Charles Louis Critchfield (June 7, 1910 – February 12, 1994) was an American mathematical physicist. A graduate of George Washington University, where he earned his PhD in Physics under the direction of Edward Teller in 1939, he conducted research in ballistics at the Institute for Advanced Study in Princeton and the Ballistic Research Laboratory at the Aberdeen Proving Ground, and received three patents for improved sabot designs.

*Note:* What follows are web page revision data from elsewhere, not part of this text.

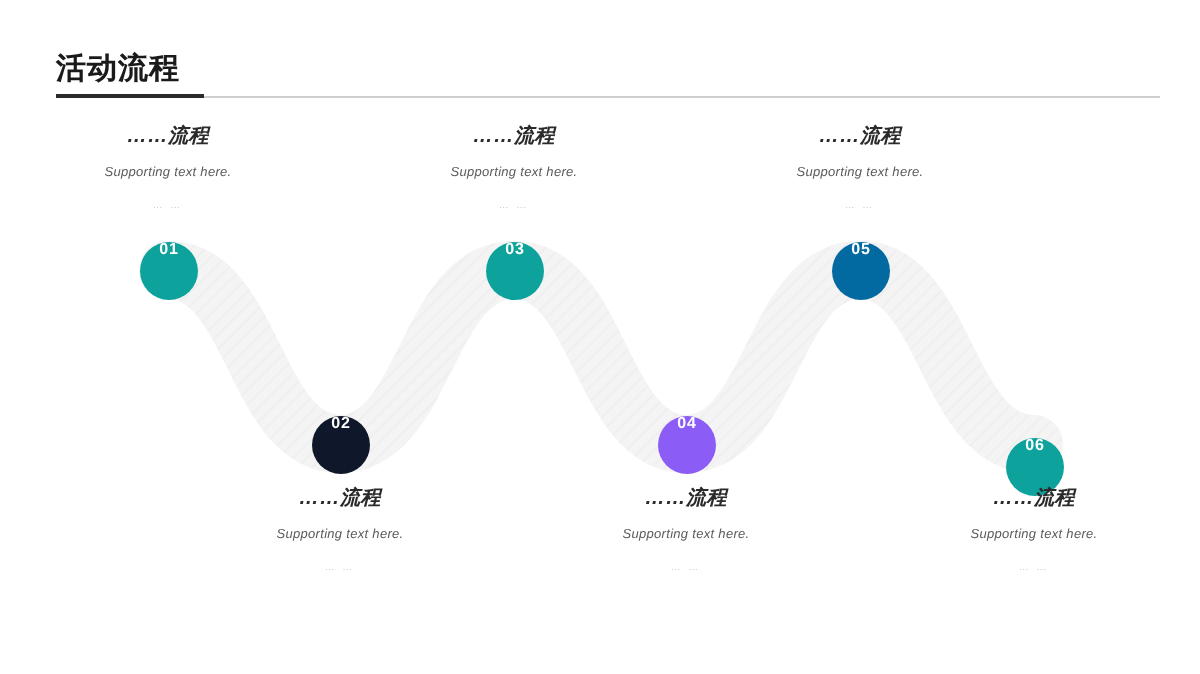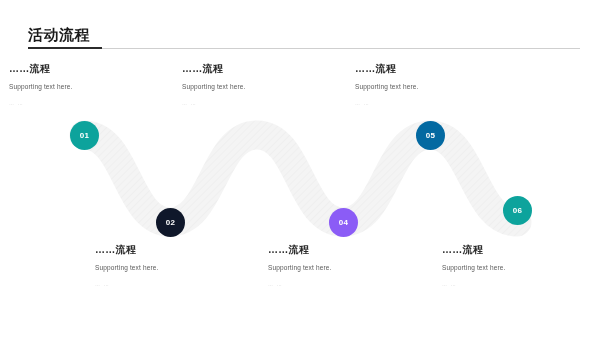--- a/index.html
+++ b/index.html
@@ -100,7 +100,8 @@
   .step-text {
     position: absolute;
     width: 150px;
-    text-align: left;
+    text-align: center;
+    font-style: italic;
   }
   .step-heading {
     font-size: 10px;

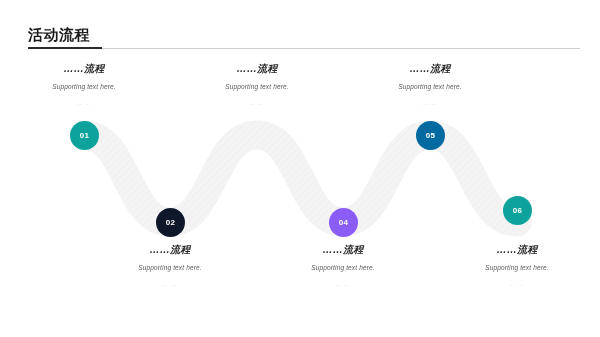--- a/index.html
+++ b/index.html
@@ -85,7 +85,7 @@
     height: 29px;
     border-radius: 50%;
     display: flex;
-    align-items: center;
+    align-items: flex-start;
     justify-content: center;
   }
   .step-number {

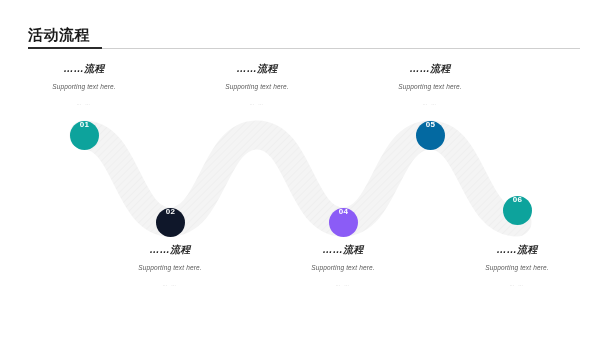--- a/index.html
+++ b/index.html
@@ -162,6 +162,9 @@
     <div class="step-node" style="left: 156px; top: 208px; background: #0f172a;">
       <span class="step-number">02</span>
     </div>
+    <div class="step-node" style="left: 243px; top: 121px; background: rgb(13, 163, 156);">
+      <span class="step-number">03</span>
+    </div>
     <div class="step-node" style="left: 329px; top: 208px; background: #8b5cf6;">
       <span class="step-number">04</span>
     </div>

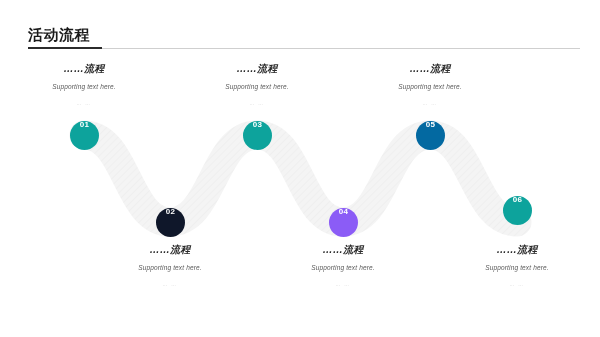--- a/index.html
+++ b/index.html
@@ -171,7 +171,7 @@
     <div class="step-node" style="left: 416px; top: 121px; background: #0369a1;">
       <span class="step-number">05</span>
     </div>
-    <div class="step-node" style="left: 503px; top: 196px; background: rgb(13, 163, 156);">
+    <div class="step-node" style="left: 503px; top: 219px; background: rgb(13, 163, 156);">
       <span class="step-number">06</span>
     </div>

In 1943, Teller and Robert Oppenheimer persuaded Critchfield to come to the Manhattan Project's Los Alamos National Laboratory, where he joined the Ordnance Division under Captain William Parsons on the gun-type fission weapons, Little Boy and Thin Man. After it was discovered that the Thin Man design would not work, he was transferred to Robert Bacher's Gadget Division as the leader of the Initiator group, which was responsible for the design and testing of the "Urchin" neutron initiator that provided the burst of neutrons that kick-started the nuclear detonation of the Fat Man weapon.

After the war he became a professor at the University of Minnesota, and then vice president for research at the Convair division of General Dynamics, where he worked on the Atlas family of rockets. In 1961, J. Carson Mark and Norris Bradbury offered him a position at Los Alamos, which he held until he retired in 1977.